Nonostante la sfida con la Lazio di questa sera, nel mondo Milan si parla oggi solo delle parole di Zlatan Ibrahimovic e soprattutto di Gerry Cardinale, ospiti ieri al Business of Football Summit del Financial Times: il futuro del club e di alcuni suoi protagonisti recenti come Stefano Pioli e Giorgio Furlani potrebbe cambiare. A riportarlo è l’edizione di questa mattina di Repubblica, che ha provato a scavare dietro le dichiarazioni della nuova coppia al comando del Milan: Cardinale e Ibrahimovic.

Quale futuro?

Nei tanti spunti interessanti che Zlatan Ibrahimovic e Gerry Cardinale hanno lanciato ieri durante il summit organizzato dal FT, un passaggio in particolare potrebbe suggerire un imminente cambiamento in vista. Stiamo parlando di questa frase del n1 di RedBird: “Né io né Zlatan siamo soddisfatti di non essere i numeri uno. Mi sono affidato a lui perché sarà la mia voce con la squadra. Ha la giusta autorità“.

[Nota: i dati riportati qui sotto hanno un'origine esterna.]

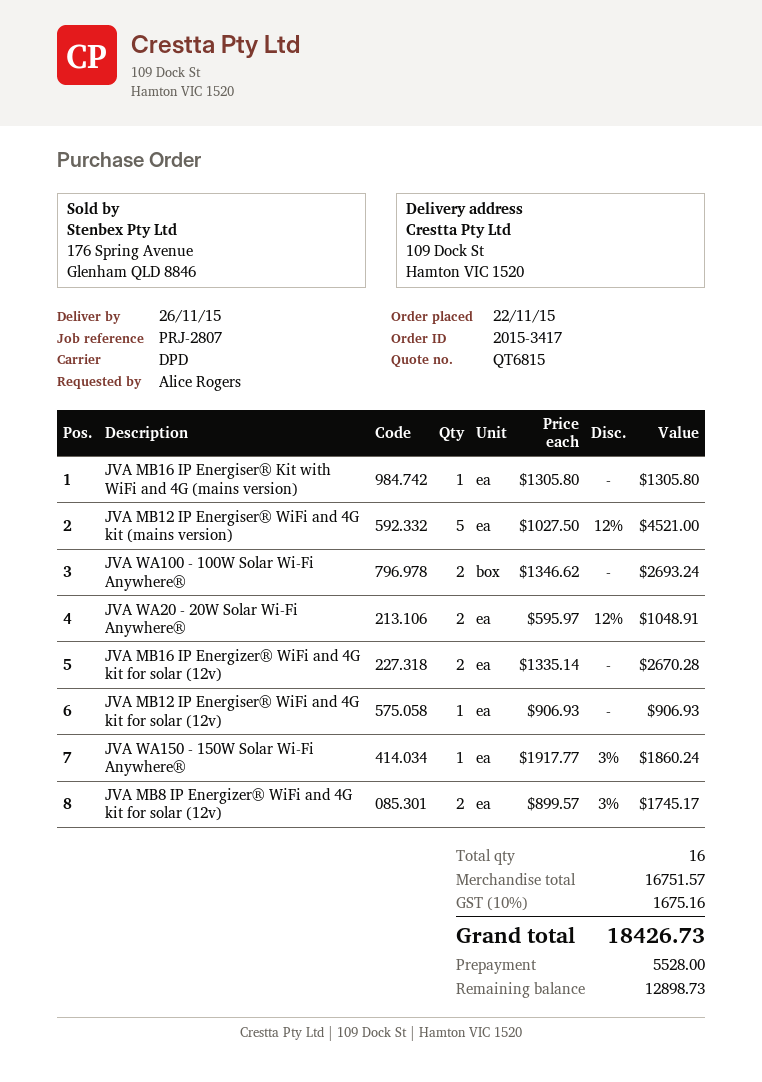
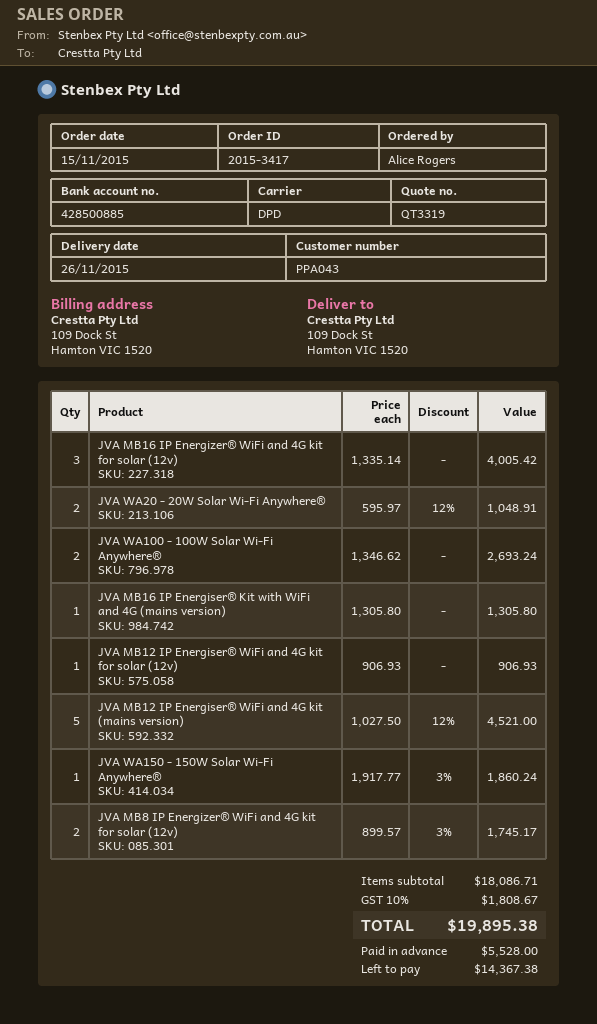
quote number: QT6815 -> QT3319
order date: 2015-11-22 -> 2015-11-15
JVA MB16 IP Energizer® WiFi and 4G kit for solar (12v): 2 x 1335.14 = 2670.28 -> 3 x 1335.14 = 4005.42
subtotal: 16751.57 -> 18086.71
tax: 10% = 1675.16 -> 10% = 1808.67
total: 18426.73 -> 19895.38
balance: 12898.73 -> 14367.38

Per il quotidiano, quelle di Gerry Cardinale sono “parole che non sembrano giocare a favore nemmeno del ceo Giorgio Furlani“. Entrato nel 2018 nel CDA del Milan con il ruolo di “Consigliere”, Giorgio Furlani è passato dall’essere “Portfolio Manager” del fondo di investimenti Elliott al diventare, nel dicembre del 2022, amministratore delegato del club di via Aldo Rossi sostituendo Ivan Gazidis. Dopo neanche due anni, il ruolo di Furlani potrebbe cambiare nuovamente?